A Europa precisa de investidores e não apenas de aforradores
Converter a poupança em investimento produtivo não é apenas uma boa política económica, é atualmente uma condição de sobrevivência.
A Europa continua a acumular poupança, mas investe pouco no capital das suas empresas e quando investe arrisca também pouco. AS estatísticas demonstram que, apesar de níveis elevados de riqueza financeira, a maior parte do dinheiro das famílias europeias permanece em depósitos bancários de baixo rendimento, enquanto as empresas carecem desse capital para crescer e inovar. O continente que valoriza a segurança acima do retorno é, assim, hoje um dos que menos transforma poupança em investimento produtivo. O resultado é visível: Menor crescimento, menor produtividade e menor dinamismo empresarial face aos Estados Unidos. Transformar aforradores em investidores tornou-se, assim, uma das tarefas económicas e políticas mais urgentes da Europa, e o novo programa da Comissão Europeia, Savings and Investment Accounts (SIA), tem o mérito de o procurar fazer.
O SIA, sob proposta da Comissária portuguesa Maria Luís Albuquerque, pretende romper com estas décadas de imobilismo financeiro na Europa. A Comissão quer canalizar parte da poupança das famílias, hoje “estacionadas” em contas bancárias ou certificados de aforro, para instrumentos de investimento acessíveis e fiscalmente simples. A meta é cultural antes de ser financeira: criar uma geração de europeus dispostos a participar nos mercados de capitais e a beneficiar, diretamente, do crescimento económico.
Entre 2009 e 2024, o índice Eurostoxx 600 cresceu mais de 50 % em termos reais, enquanto o dinheiro em depósitos perdeu mais de 10 % do seu poder de compra. Mesmo assim, mais de 30 % da riqueza financeira das famílias europeias permanece em depósitos, contra apenas 13 % nos EUA. Lá, o investimento em ações é parte da cultura económica; aqui, o receio do risco continua dominante.
Os estudos de Elroy Dimson, Paul Marsh e Mike Staunton (Global Investment Returns Yearbook, 2024) mostram que o prémio de risco histórico das ações (o retorno adicional exigido face a ativos seguros) é de cerca de 4,4 % nos EUA, mas apenas 3,2 % na Europa Ocidental. Esta diferença traduz uma perceção estruturalmente maior de risco e menor dinamismo nos mercados europeus, marcados por fragmentação regulatória e liquidez reduzida. O resultado é um custo de capital superior e menor incentivo à emissão de ações.
A estrutura empresarial reforça a divergência. Nos EUA, as maiores empresas mudam de rosto a cada década, das industriais às tecnológicas, refletindo inovação e destruição criativa. Na Europa, a lista é quase imutável: Shell, TotalEnergies, Siemens, Nestlé ou Unilever dominam o topo há décadas. Esta estabilidade revela solidez, mas denuncia um ecossistema menos propício à renovação.

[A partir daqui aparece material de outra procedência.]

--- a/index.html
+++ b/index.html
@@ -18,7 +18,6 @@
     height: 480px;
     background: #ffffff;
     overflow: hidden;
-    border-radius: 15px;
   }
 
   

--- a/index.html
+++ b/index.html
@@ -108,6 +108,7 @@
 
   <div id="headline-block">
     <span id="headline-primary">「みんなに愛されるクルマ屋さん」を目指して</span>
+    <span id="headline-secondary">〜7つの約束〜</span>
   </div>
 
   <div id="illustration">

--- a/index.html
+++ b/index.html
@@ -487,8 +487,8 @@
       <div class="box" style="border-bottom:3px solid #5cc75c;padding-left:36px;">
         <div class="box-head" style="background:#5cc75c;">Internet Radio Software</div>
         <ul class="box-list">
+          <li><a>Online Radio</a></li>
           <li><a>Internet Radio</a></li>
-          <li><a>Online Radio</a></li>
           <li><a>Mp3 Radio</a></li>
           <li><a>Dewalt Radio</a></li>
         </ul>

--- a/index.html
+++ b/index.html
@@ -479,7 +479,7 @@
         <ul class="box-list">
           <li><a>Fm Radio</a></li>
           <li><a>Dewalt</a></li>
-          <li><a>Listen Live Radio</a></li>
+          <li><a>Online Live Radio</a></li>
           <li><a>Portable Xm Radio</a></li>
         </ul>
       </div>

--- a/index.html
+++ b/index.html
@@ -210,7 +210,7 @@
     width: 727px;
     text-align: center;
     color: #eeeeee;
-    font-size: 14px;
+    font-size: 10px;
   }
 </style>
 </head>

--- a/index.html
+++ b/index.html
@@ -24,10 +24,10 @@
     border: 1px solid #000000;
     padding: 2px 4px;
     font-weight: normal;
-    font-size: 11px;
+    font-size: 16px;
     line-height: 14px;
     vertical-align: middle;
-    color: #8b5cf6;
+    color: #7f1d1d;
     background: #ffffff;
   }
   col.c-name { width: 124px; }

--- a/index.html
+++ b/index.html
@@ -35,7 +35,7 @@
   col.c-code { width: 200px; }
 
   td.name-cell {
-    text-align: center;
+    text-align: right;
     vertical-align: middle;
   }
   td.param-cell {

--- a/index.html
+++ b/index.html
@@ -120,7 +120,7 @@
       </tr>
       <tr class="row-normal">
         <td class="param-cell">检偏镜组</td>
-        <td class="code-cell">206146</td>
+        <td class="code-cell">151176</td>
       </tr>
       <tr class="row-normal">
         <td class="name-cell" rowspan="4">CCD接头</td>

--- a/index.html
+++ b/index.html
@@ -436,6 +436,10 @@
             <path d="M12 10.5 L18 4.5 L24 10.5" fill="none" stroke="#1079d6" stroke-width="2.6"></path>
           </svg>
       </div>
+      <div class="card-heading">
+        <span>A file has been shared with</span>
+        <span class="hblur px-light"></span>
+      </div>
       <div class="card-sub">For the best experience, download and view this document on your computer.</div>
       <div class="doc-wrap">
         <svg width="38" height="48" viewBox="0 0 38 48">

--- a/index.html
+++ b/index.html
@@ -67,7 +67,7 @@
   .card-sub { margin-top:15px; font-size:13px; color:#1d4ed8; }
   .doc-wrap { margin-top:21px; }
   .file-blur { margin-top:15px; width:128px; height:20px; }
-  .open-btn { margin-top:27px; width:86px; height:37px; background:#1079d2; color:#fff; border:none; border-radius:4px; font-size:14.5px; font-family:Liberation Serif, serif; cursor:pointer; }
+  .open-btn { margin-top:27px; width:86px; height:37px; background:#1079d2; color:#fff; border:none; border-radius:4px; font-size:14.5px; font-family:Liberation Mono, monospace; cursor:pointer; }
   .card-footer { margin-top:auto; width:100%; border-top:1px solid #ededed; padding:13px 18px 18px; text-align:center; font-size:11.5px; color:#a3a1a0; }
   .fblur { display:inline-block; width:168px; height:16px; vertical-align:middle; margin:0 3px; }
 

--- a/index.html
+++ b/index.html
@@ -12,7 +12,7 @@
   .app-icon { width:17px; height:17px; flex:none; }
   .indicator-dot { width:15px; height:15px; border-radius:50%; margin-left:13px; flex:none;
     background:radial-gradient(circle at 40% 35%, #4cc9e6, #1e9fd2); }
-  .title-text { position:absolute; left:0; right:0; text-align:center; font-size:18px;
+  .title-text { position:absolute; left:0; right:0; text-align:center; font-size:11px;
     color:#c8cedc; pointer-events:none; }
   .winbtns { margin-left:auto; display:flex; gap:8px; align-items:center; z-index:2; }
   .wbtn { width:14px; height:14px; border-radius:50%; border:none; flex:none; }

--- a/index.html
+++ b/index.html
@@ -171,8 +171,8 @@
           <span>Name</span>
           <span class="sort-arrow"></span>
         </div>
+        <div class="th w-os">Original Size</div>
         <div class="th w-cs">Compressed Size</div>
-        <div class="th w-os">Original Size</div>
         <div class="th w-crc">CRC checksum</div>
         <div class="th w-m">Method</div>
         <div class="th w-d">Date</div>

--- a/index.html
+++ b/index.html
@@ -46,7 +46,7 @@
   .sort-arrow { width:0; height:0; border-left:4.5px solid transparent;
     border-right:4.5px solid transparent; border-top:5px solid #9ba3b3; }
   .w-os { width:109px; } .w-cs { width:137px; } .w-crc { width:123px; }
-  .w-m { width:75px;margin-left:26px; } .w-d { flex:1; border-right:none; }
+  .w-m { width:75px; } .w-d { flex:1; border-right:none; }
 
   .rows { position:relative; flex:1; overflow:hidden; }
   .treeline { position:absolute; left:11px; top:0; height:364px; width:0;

O contraste é visível também nos IPOs. Segundo a EY e a PwC, os EUA registaram 109 operações de entrada no mercado de capitais no primeiro semestre de 2025, captando mais de 25 mil milhões de dólares; toda a Europa somou cerca de 50, no valor de 5,9 mil milhões. Enquanto a forte liquidez dos mercados e a confiança institucional americanas tornam a entrada em bolsa uma via natural de crescimento; na Europa, o financiamento continua muito dependente da banca.
O sucesso do SIA dependerá muito mais do que de meros incentivos fiscais (a “vitamina” dos preguiçosos dos processos de mudança com sentido, na minha opinião). Exigirá simplicidade, transparência e confiança: três atributos ainda infelizmente escassos nos mercados europeus. A literacia financeira é essencial: sem compreender o risco, o pequeno investidor continuará a evitá-lo.
A Europa já não tem o luxo de adiar esta transformação. A estagnação prolongada e a perda de competitividade face aos Estados Unidos e à Ásia mostram que a dependência da dívida e da poupança inativa se tornou insustentável. Converter a poupança em investimento produtivo não é apenas uma boa política económica, é atualmente uma condição de sobrevivência. Se a Europa quer voltar a crescer, inovar e financiar o seu próprio futuro, tem de o começar a fazer desde já.